Dans Chaos, le regard entre dans une zone de tension où tout semble se défaire et se recomposer en même temps. La matière circule, se heurte, se superpose : rien n’est stable, rien n’est installé. La toile retient le mouvement d’un monde en bouleversement, une énergie brute qui ne cherche pas à s’apaiser mais à se dire.
Les formes surgissent, s’effritent, s’étirent, se fragmentent. Cette instabilité crée une vibration particulière, une impression de vie en train de se débattre, de se réinventer. Le regard ne trouve pas immédiatement un point d’ancrage ; il doit accepter de traverser ce qui se joue, sans chercher à ordonner.
La lumière apparaît par éclats, comme des percées dans une masse dense. Ces zones plus claires ne calment pas le chaos : elles l’exposent, le révèlent, le rendent plus lisible. Elles sont des respirations, des passages possibles, des ouvertures qui invitent à regarder autrement.

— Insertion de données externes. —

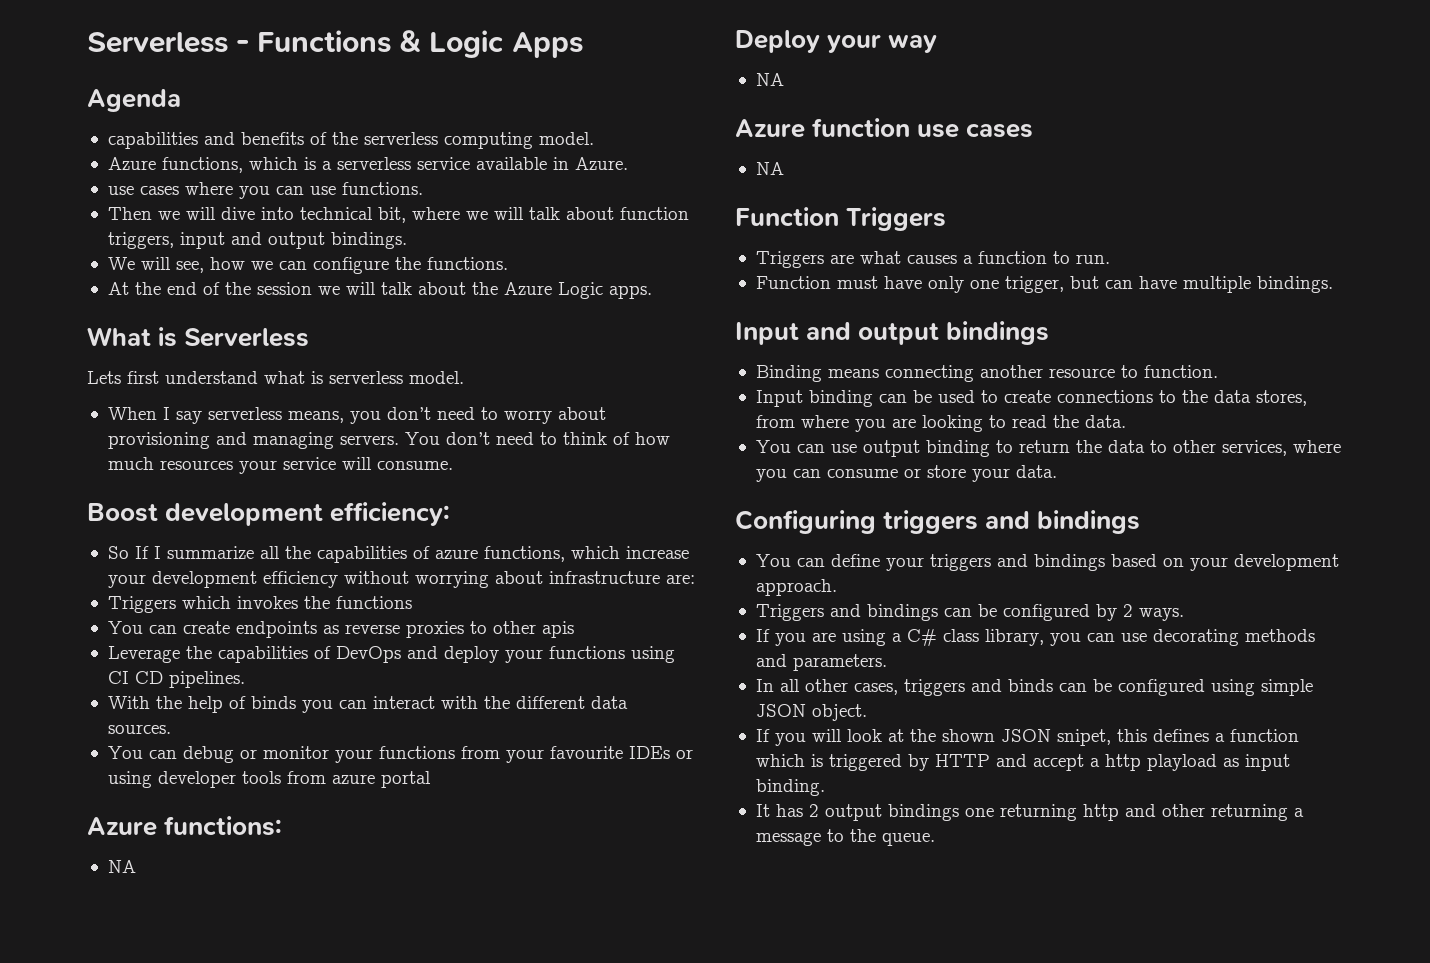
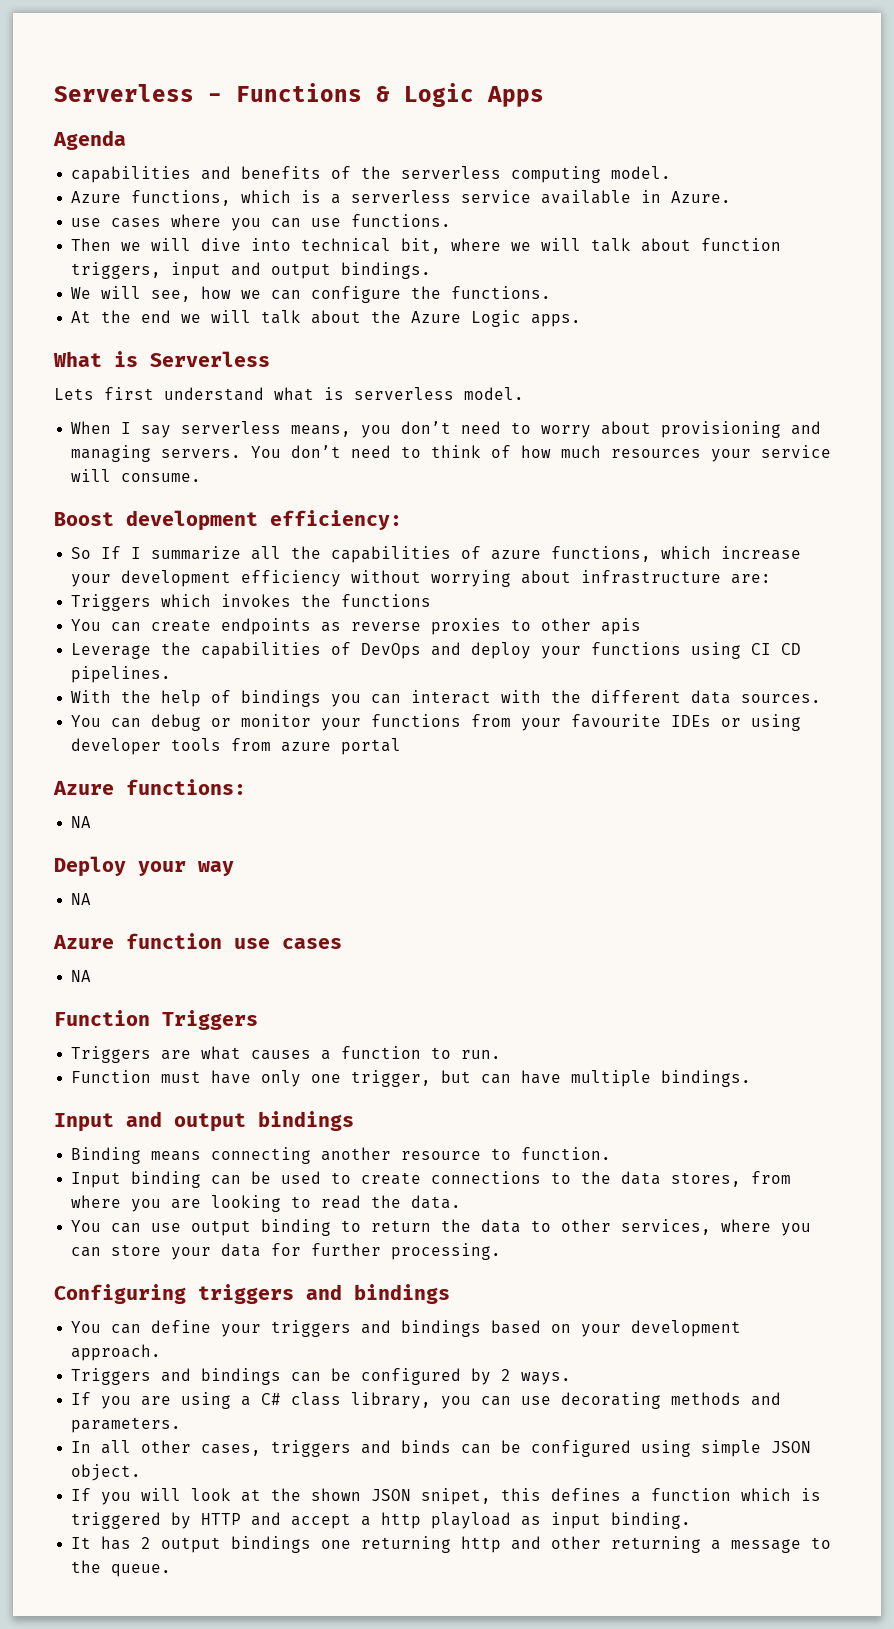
[202,282,312,295] of the session -> (172, 316) none
[250,696,296,709] binds -> [241,690,322,707] bindings
[826,465,1057,482] consume or store your data. -> [111,1243,502,1260] store your data for further processing.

Ce qui frappe, finalement, c’est la manière dont l’œuvre oscille entre destruction et naissance. Chaos n’est pas un fracas sans issue : c’est un espace où quelque chose cherche à émerger. Une forme, une direction, une intention encore fragile. La toile porte un mouvement intérieur, une poussée, une volonté de traverser l’obscurité pour atteindre un autre état.
Regarder Chaos, c’est accepter de se tenir dans ce moment de bascule : celui où rien n’est encore décidé, où tout peut s’effondrer ou s’ouvrir. C’est une expérience de présence à ce qui tremble, à ce qui résiste, à ce qui insiste pour exister.